● **Materials provided**
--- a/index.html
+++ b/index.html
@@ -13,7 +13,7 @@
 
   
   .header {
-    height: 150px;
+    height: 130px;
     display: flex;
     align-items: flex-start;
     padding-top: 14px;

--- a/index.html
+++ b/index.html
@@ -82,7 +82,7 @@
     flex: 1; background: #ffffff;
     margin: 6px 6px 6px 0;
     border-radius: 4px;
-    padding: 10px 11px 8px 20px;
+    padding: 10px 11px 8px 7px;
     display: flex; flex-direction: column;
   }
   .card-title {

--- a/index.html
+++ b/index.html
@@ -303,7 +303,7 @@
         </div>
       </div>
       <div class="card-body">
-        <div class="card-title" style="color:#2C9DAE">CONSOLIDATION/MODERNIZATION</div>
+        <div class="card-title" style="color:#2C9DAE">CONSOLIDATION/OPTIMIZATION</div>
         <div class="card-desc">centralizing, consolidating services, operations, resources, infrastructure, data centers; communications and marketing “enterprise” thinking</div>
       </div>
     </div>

...

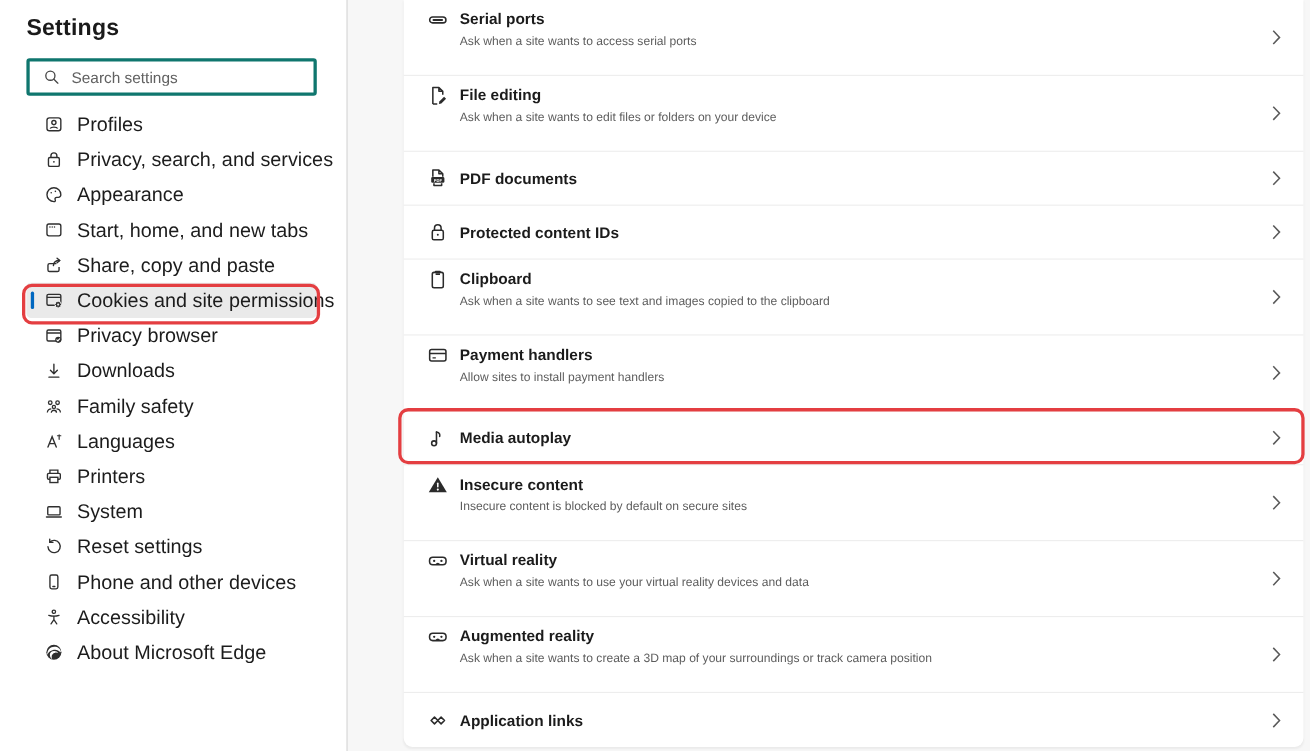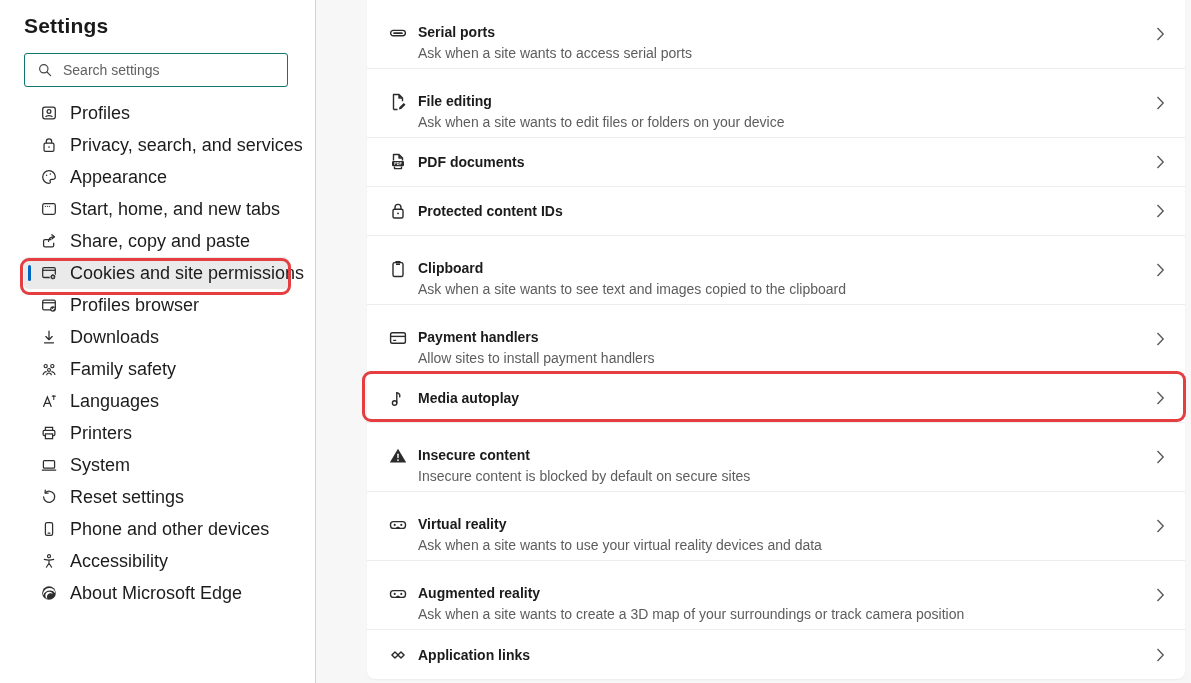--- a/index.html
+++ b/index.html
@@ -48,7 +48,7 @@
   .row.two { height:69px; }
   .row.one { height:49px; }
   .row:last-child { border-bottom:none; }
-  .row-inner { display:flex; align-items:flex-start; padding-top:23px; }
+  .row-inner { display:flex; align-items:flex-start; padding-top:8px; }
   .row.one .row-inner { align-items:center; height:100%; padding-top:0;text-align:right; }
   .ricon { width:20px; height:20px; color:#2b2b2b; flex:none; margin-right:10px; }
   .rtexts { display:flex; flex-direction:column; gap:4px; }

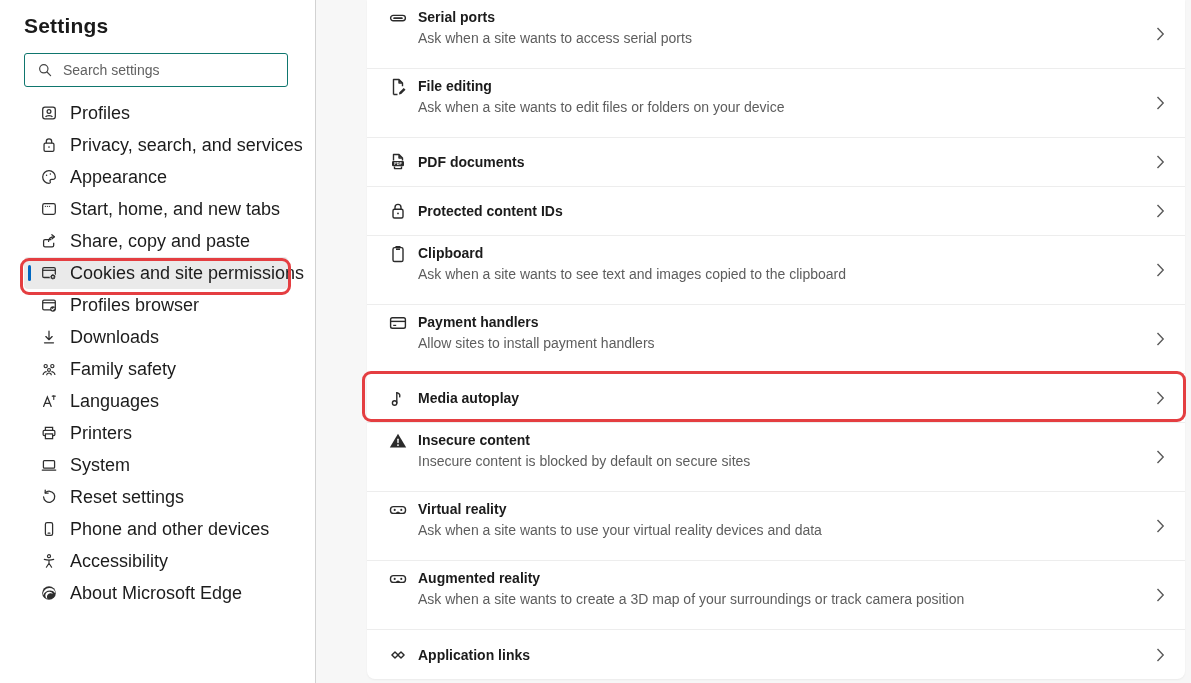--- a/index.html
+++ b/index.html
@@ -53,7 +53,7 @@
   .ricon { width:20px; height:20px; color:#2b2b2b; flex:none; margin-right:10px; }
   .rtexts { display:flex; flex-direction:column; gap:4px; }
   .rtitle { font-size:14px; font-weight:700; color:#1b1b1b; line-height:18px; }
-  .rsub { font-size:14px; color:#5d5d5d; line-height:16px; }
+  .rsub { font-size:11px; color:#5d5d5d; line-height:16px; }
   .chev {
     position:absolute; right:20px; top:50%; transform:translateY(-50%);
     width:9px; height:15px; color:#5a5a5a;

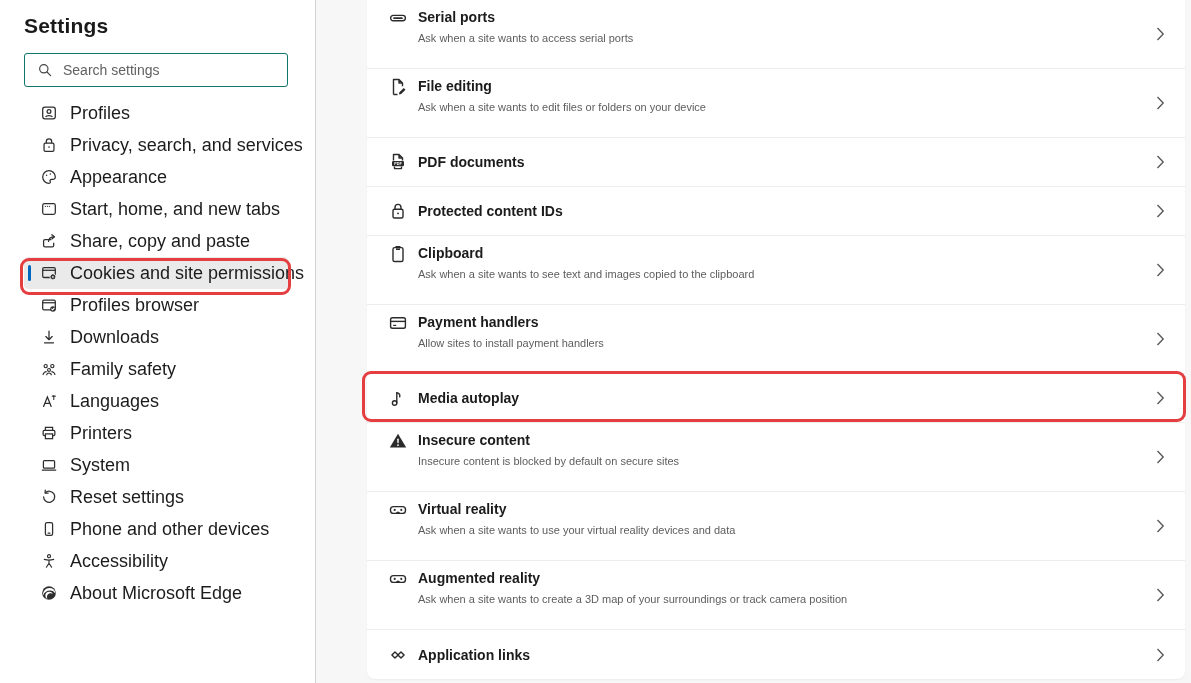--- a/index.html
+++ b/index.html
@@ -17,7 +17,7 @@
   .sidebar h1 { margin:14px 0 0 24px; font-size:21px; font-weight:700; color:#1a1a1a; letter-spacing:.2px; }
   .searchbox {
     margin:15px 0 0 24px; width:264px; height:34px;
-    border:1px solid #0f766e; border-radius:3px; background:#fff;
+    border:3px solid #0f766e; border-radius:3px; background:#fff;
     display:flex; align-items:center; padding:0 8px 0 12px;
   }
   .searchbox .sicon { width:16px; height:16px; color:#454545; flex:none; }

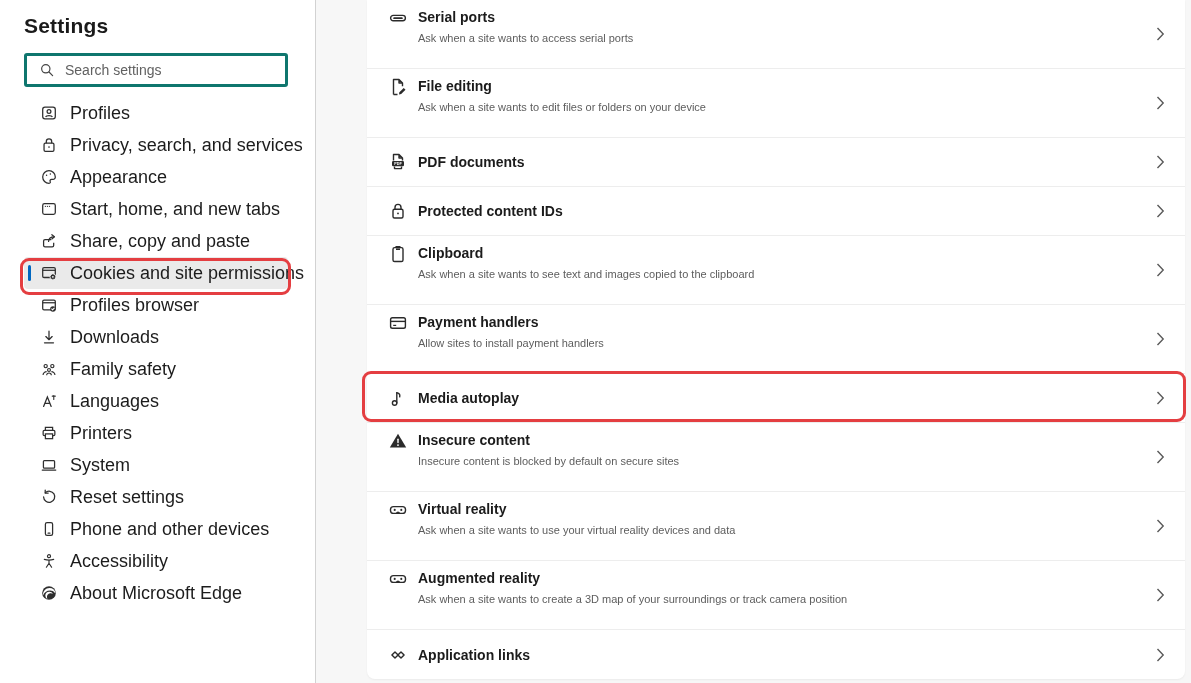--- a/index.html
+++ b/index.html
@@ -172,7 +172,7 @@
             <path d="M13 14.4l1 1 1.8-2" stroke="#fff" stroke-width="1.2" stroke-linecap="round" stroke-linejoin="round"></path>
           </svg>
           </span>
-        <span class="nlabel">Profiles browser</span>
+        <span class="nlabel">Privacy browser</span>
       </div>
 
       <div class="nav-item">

● **About this task**
Scan the entries for lines holding the string "span", then copy every one of them.

● **Reply**
           </span>
-        <span class="nlabel">Profiles browser</span>
+        <span class="nlabel">Privacy browser</span>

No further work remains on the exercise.